“师座,这姓梁的还挺能忍。”
他身后一个团长模样的军官笑着说。
“能忍才能从上海那种地方活着回来。”钱城冷笑一声。
“戴老板这是给我送了尊大佛来啊。”
“师座,要不要找个机会做了他?”
另一个团长开口,做了个抹脖子的动作。
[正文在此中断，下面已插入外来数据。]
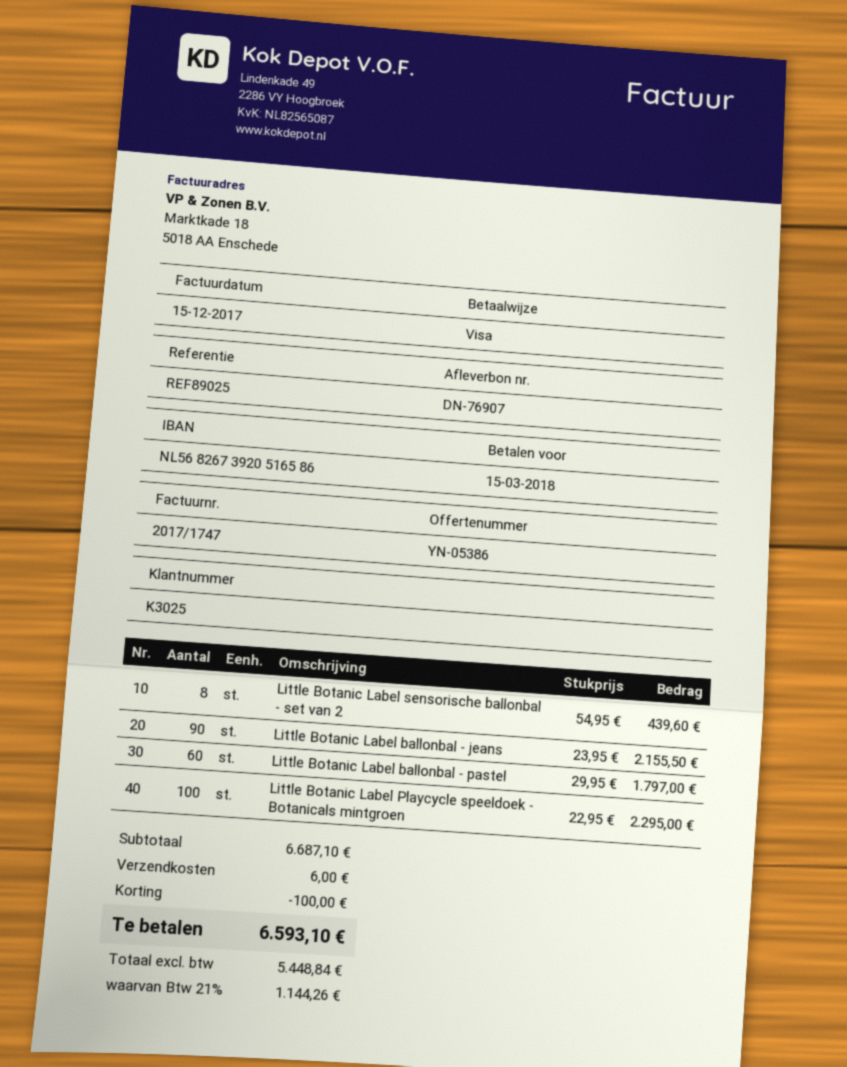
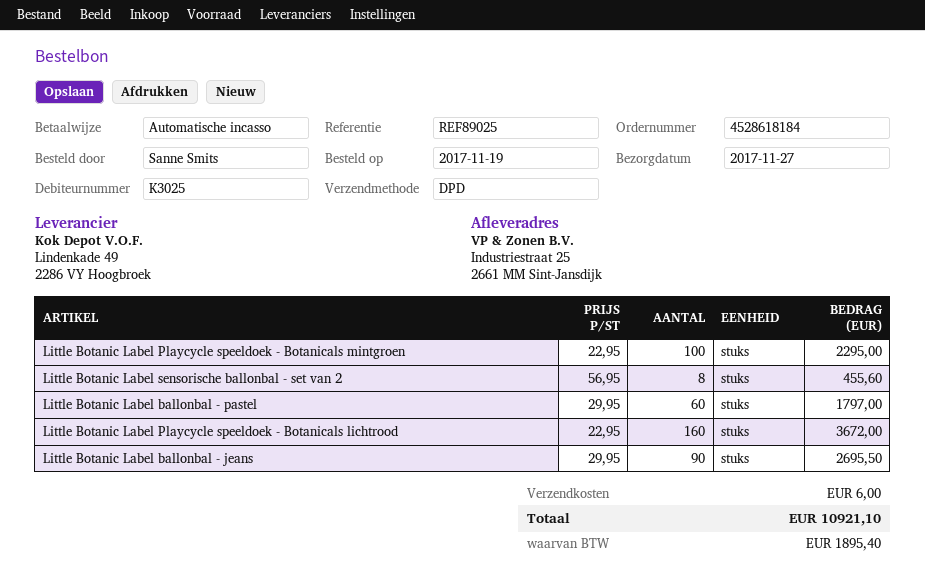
payment method: Visa -> direct debit
Little Botanic Label sensorische ballonbal - set van 2: 8 x 54.95 = 439.60 -> 8 x 56.95 = 455.60
Little Botanic Label ballonbal - jeans: 90 x 23.95 = 2155.50 -> 90 x 29.95 = 2695.50
Little Botanic Label Playcycle speeldoek - Botanicals lichtrood: none -> 160 x 22.95 = 3672.00
discount: 100.00 -> none
tax: 1144.26 -> 1895.40
total: 6593.10 -> 10921.10

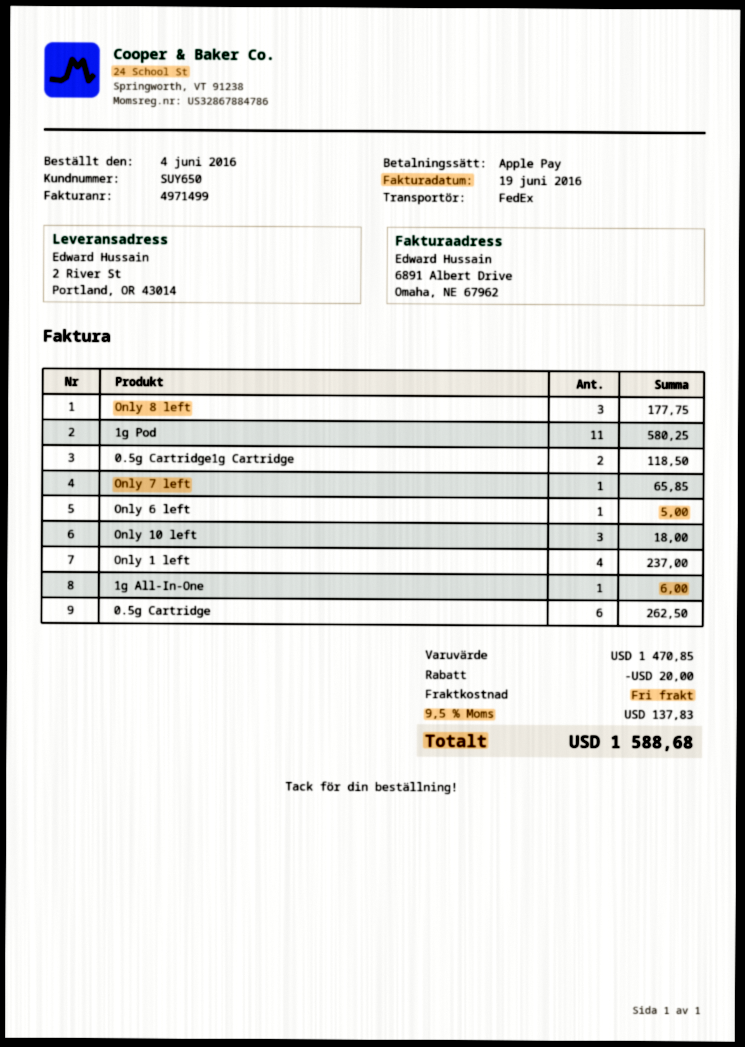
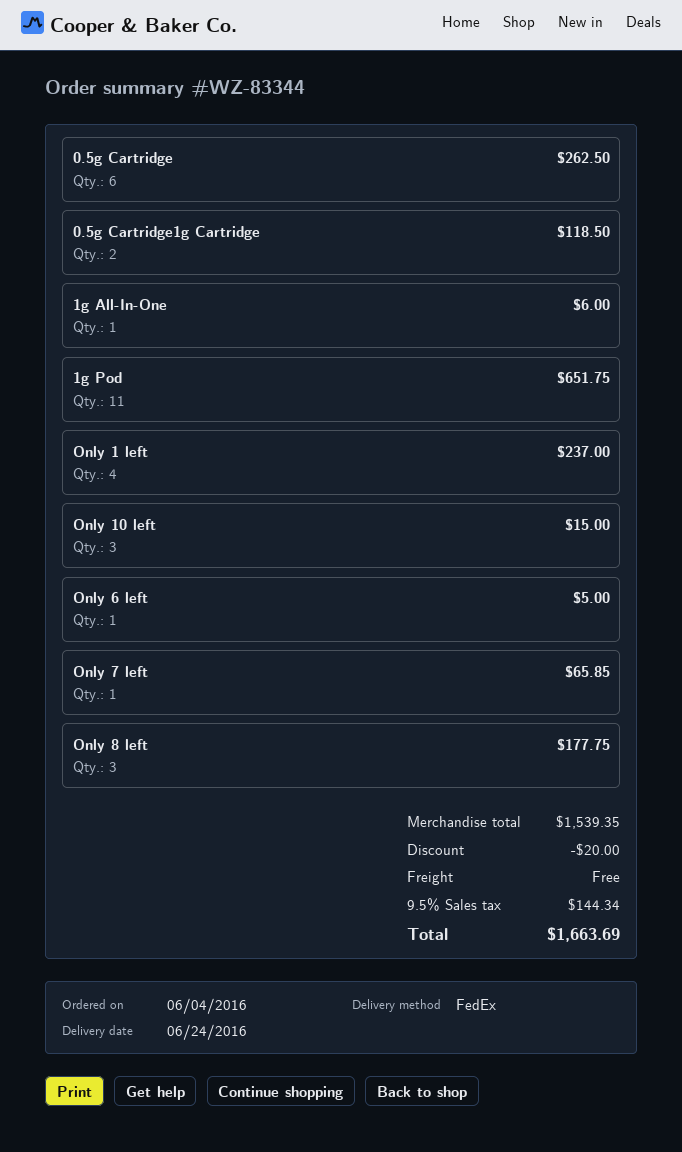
1g Pod: 11 for 580.25 -> 11 for 651.75
Only 10 left: 3 for 18.00 -> 3 for 15.00
subtotal: 1470.85 -> 1539.35
tax: 9.5% = 137.83 -> 9.5% = 144.34
total: 1588.68 -> 1663.69

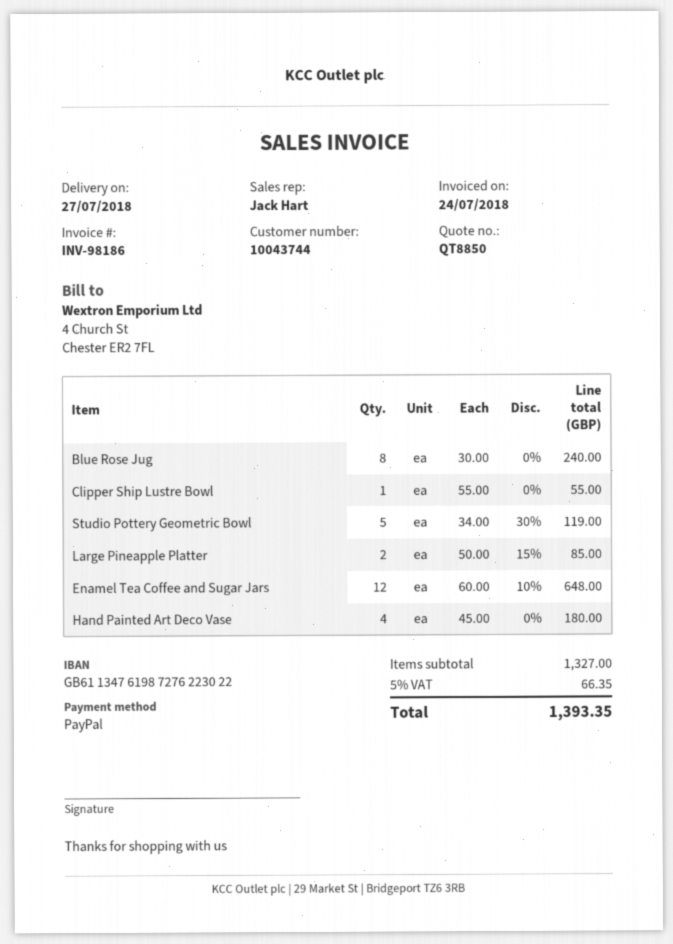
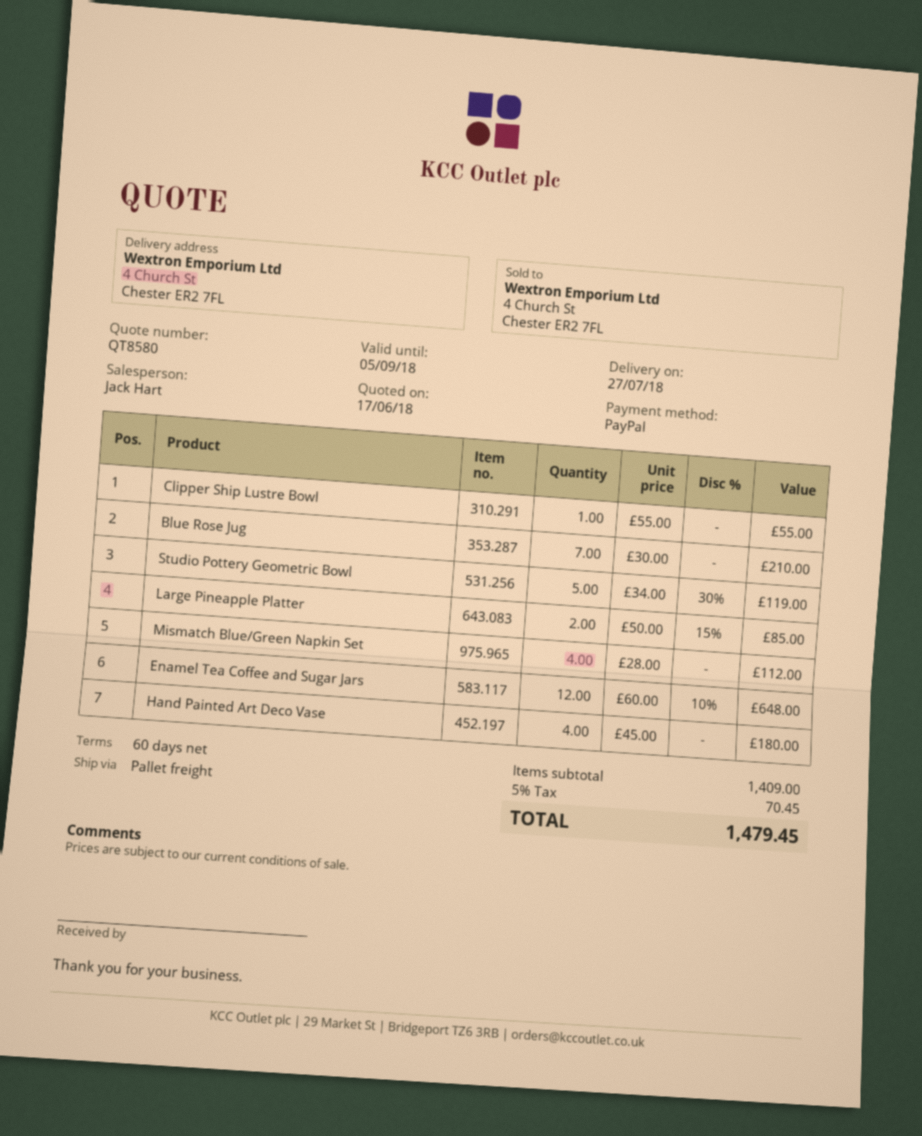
quote number: QT8850 -> QT8580
Blue Rose Jug: 8 x 30.00 = 240.00 -> 7 x 30.00 = 210.00
Mismatch Blue/Green Napkin Set: none -> 4 x 28.00 = 112.00
subtotal: 1327.00 -> 1409.00
tax: 5% = 66.35 -> 5% = 70.45
total: 1393.35 -> 1479.45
“
就说他是重庆派来的奸细,被我们识破了。”
“糊涂!”
钱城瞪了他一眼。
“他刚刚就任我们的副师长!而且胸前挂着委座亲授的勋章。他要是在我们这儿不明不白地死了,戴老板正好有借口把整个暂七师都给平了。到时候我们都得玩完。”
“那……就这么供着他?”
“供着?想得美。”
钱城走到桌边,给自己倒了一杯酒,一饮而尽。
“他不是来当副师长的吗?我让他当。他不是要督导吗?我让他督导。我倒要看看,一个光杆司令能翻出什么浪来。”
“传我命令!”钱城大声说。
“好吃好喝招待着,但是师部的任何会议、任何人都不得让他插手。把他给我晾起来,晾到他自己觉得没意思,主动滚回重庆去。”
“是!”
钱城看着窗外,天色已经完全黑了。
他知道,他跟戴笠的这场博弈从这个叫梁承烬的年轻人踏入青石镇的那一刻起就已经开始了。
他不会输,因为这里是他的地盘。
......
所谓的招待所,就是一个破旧的四合院。
院子里杂草丛生,屋子里的桌椅都蒙着一层厚厚的灰。
李铁找了半天才从一个角落里翻出两床满是霉味的被子。
“长官,这……这地方怎么住人啊!”李铁都快哭了。